Flatterland
- UK bookcover
- Author: Ian Stewart
- Language: English
- Genre: Popular science, geometry
- Publisher: Perseus Publishing
- Publication date: 2001
- Publication place: United Kingdom
- Media type: Print, e-book
- Pages: 320
- ISBN: 978-0738206752

= Flatterland =

2001 novel by Ian Stewart

Flatterland is a 2001 book written by mathematician and science popularizer Ian Stewart about non-Euclidean geometry. It was written as a sequel to Flatland, an 1884 novel that discussed different dimensions.

==Plot summary==

Almost 100 years after A. (which we find out stands for Albert) Square's adventures that were related in Flatland, his great-great-granddaughter, Victoria Line (Vikki), finds a copy of his book in her basement. This prompts her to invite a sphere from Spaceland to visit her, but instead she is visited by the "Space Hopper" (a character looking somewhat like the "Space Hopper" children's toy with a gigantic grin, horns and a spherical body). The Space Hopper, more than being able to move between Flatland and Spaceland, can travel to any space in the Mathiverse, a set of all imaginable worlds. After showing Vikki higher dimensions, he begins showing her more modern theories, such as fractional dimensions and dimensions with isolated points. Topology and hyperbolic geometry are also discussed, as well as the Projective "Plain" (complete with intersecting "lions") and the quantum level. Hopper and Victoria also visit the Domain of the Hawk King to discuss time travel and the theory of relativity.
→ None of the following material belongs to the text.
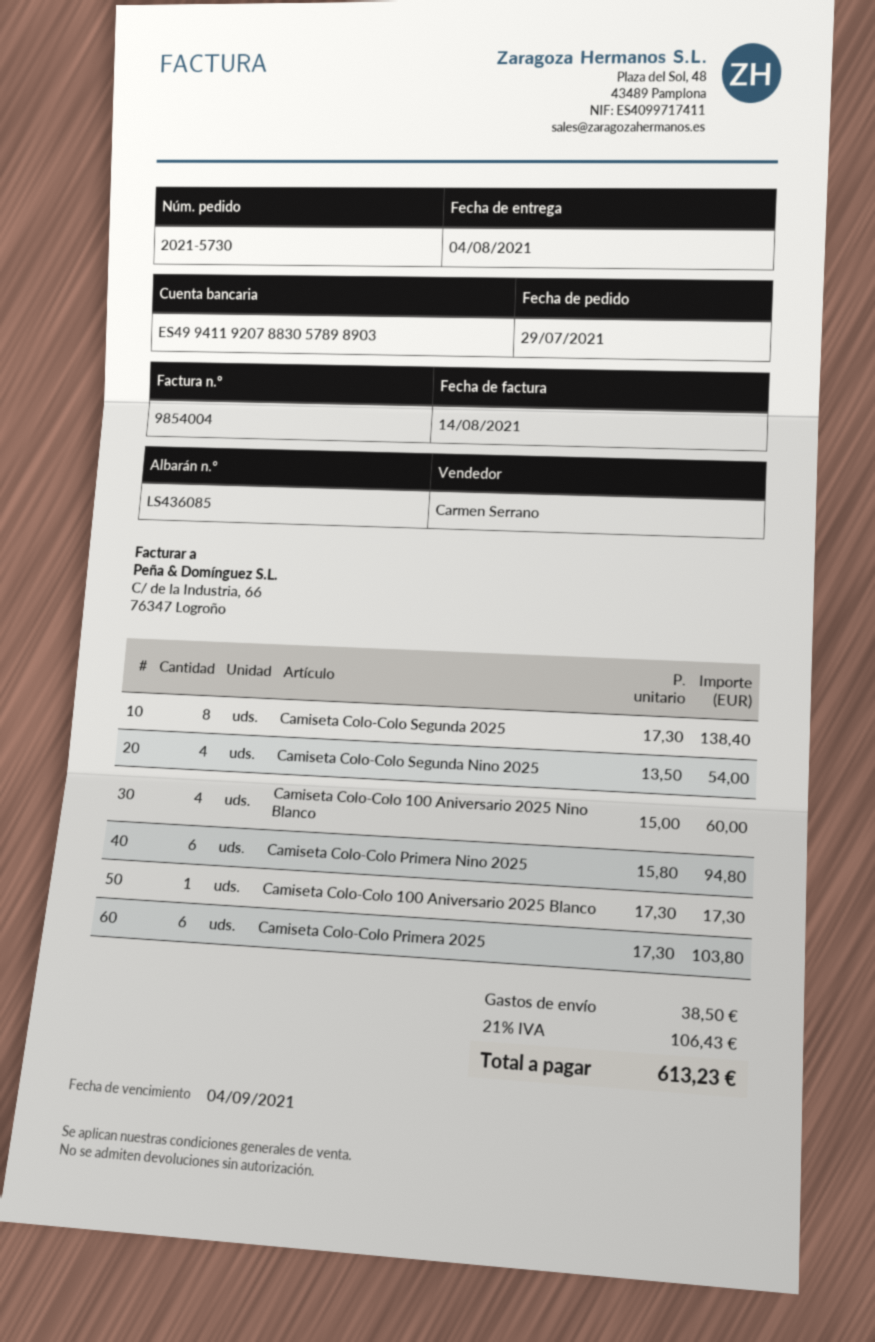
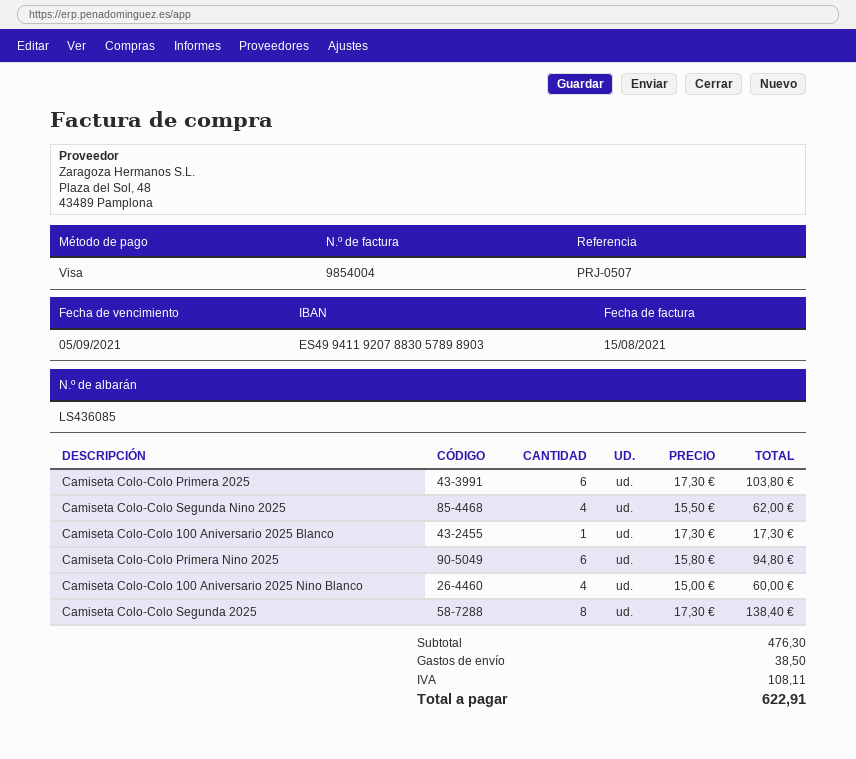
invoice date: 2021-08-14 -> 2021-08-15
due date: 2021-09-04 -> 2021-09-05
Camiseta Colo-Colo Segunda Nino 2025: 4 x 13.50 = 54.00 -> 4 x 15.50 = 62.00
tax: 106.43 -> 108.11
total: 613.23 -> 622.91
===How to Escape from a Black Hole===
This is a diagram explaining how to escape from a black hole as mentioned in the book.

One of the examples given in Flatterland concerns how to escape from a black hole.

1. You are outside the black hole.
2. You have fallen into the black hole. A future version of yourself (4) appears and gives you a portable white hole. You use the portable white hole to escape the black hole.
3. Another future version of yourself (6) appears and gives you a time machine.
4. You go back into the black hole and give the past version of yourself (2) the portable white hole.
5. You use the time machine to go far enough into the future (i.e. millions of years) that the black hole has evaporated due to Hawking radiation.
6. You then travel back in time and give the past version of yourself (3) the time machine.
7. You are now outside of the black hole.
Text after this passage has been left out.